Here’s what else bothers me about Thomas’ argument. He argues that Buck’s crime was most assuredly not one of passion. This places him in direct disagreement with the two psychologists who said otherwise: They said that because Buck’s was a crime of passion, Buck would be unlikely to commit future crimes. Thomas also argues that the racist expert testimony wasn’t prejudicial.

Let’s think this through. If the jury agreed with Thomas that the crime was particularly heinous and wasn’t one of passion, that means the jury would have disagreed with the primary reason that Buck’s expert psychologists gave to support their opinion that Buck was unlikely to commit future acts of violence. Buck’s incompetent attorney likely thought he was doing Buck a favor: Yes, Black people are prone to violence, but not this Black person, because my experts say that this Black person committed a crime of passion. He was just really pissed at his ex-girlfriend.

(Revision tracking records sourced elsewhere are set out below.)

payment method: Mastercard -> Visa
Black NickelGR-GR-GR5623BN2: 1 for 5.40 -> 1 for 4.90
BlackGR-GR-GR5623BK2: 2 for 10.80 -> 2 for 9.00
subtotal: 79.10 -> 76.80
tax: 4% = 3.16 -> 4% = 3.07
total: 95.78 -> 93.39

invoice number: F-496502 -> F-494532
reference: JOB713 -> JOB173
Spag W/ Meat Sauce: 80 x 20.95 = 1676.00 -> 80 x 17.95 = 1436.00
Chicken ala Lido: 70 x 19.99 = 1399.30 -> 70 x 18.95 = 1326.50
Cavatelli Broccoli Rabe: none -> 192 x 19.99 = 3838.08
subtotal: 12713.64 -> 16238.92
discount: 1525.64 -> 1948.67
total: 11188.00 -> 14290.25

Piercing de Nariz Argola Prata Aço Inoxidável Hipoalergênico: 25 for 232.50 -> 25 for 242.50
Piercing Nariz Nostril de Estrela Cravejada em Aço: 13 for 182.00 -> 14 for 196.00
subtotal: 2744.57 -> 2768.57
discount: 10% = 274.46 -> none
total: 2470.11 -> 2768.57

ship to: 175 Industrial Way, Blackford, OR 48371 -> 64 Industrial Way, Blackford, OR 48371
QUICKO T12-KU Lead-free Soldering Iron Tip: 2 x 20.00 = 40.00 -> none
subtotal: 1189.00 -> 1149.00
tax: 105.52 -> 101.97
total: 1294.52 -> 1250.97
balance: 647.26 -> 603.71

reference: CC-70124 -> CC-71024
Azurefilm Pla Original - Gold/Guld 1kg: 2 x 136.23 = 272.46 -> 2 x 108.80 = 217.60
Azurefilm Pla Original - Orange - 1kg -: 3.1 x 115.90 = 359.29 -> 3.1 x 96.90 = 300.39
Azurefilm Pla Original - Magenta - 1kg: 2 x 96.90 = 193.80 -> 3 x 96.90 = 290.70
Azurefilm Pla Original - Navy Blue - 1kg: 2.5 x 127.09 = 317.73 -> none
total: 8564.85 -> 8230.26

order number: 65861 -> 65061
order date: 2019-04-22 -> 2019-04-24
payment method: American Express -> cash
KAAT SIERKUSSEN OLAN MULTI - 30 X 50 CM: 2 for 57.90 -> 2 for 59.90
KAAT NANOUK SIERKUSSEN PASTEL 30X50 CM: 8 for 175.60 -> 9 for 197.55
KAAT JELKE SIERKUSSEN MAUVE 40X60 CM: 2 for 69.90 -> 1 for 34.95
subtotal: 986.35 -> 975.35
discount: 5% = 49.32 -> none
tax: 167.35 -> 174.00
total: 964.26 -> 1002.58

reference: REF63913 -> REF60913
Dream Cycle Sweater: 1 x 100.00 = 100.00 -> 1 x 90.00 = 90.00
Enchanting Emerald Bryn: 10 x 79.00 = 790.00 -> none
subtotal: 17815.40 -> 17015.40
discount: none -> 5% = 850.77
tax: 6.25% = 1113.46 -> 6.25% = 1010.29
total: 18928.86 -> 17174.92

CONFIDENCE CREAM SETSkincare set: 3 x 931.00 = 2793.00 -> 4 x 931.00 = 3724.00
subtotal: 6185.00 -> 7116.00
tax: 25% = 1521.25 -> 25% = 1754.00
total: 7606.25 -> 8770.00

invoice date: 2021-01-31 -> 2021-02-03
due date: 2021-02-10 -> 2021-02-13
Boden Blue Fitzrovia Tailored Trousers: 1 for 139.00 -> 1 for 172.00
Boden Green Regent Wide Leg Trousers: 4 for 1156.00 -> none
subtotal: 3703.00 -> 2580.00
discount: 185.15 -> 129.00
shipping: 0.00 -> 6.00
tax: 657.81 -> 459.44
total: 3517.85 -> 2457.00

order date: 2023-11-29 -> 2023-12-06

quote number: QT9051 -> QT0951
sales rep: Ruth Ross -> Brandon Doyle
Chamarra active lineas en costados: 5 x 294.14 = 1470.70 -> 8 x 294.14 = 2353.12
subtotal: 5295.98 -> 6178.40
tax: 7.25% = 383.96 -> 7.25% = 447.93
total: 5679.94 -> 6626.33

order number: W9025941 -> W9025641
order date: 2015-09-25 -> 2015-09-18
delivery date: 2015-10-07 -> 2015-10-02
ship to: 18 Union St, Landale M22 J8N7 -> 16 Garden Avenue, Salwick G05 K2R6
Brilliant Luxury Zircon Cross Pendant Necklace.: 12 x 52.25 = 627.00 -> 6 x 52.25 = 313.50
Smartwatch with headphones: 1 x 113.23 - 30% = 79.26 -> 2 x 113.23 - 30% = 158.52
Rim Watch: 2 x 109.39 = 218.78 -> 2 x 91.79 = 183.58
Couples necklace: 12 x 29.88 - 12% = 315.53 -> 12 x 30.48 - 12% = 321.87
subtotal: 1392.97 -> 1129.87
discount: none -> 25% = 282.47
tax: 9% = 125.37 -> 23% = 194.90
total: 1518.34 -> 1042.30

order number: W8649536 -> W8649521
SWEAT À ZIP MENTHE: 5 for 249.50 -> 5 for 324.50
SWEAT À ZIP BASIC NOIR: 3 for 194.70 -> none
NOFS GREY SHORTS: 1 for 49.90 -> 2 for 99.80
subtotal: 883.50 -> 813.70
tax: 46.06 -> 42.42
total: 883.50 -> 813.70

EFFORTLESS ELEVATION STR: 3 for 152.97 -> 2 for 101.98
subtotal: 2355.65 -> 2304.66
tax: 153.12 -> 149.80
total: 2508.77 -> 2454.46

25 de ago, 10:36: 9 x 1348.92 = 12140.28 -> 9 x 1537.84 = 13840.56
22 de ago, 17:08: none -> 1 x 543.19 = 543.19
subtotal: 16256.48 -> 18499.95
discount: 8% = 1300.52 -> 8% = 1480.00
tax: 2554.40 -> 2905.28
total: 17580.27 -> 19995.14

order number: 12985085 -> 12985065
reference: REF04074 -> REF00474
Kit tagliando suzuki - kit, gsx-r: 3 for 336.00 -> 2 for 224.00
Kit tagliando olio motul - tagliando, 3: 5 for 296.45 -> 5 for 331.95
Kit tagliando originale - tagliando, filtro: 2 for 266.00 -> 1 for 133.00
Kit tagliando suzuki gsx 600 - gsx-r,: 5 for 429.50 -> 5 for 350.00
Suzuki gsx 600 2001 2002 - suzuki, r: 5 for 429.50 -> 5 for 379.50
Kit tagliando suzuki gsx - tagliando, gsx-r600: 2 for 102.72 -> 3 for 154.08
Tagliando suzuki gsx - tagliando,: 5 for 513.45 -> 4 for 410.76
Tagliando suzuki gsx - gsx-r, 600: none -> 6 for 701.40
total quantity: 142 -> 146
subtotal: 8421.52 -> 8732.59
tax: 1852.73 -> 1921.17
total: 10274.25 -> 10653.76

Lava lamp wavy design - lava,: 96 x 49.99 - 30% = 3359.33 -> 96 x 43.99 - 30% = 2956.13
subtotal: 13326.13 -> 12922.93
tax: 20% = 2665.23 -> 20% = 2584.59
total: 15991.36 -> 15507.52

But if the jury, like Thomas did, rejected that conclusion, all that remains besides Buck’s supposed “lack of remorse” is Buck’s Blackness and the testimony of his own defense expert saying that Blackness equals criminality. Dr. Quijano’s testimony about Black propensity for crime would have likely loomed larger in the jury’s minds. It is inconceivable that such racially inflammatory testimony would be “de minimis.” Thomas’ valiant attempt to eliminate race as a factor actually undercuts his argument that race wasn’t a factor. Ultimately, his argument is based solely on speculation about whether a jury would be prejudiced by racist testimony.

As Elie Mystal put it:

Thomas assumes that prejudiced testimony doesn’t influence people. The [Court] majority assumes that the defense should not offer testimony racially prejudiced against their own client. The majority’s assumption is race-neutral. Thomas’s assumption is steeped in his own theories about how prejudice and discrimination really work.

There’s something wrong with Clarence Thomas’ logic. I don’t know what it is. I don’t think I’ll ever know what it is. What I do know is that his opinions routinely harm Black people by favoring regressive anti-Black jurisprudence, and I wish he would stop. But he won’t.

I also know that when something is too racist for John Roberts, it should be too racist for Clarence Thomas.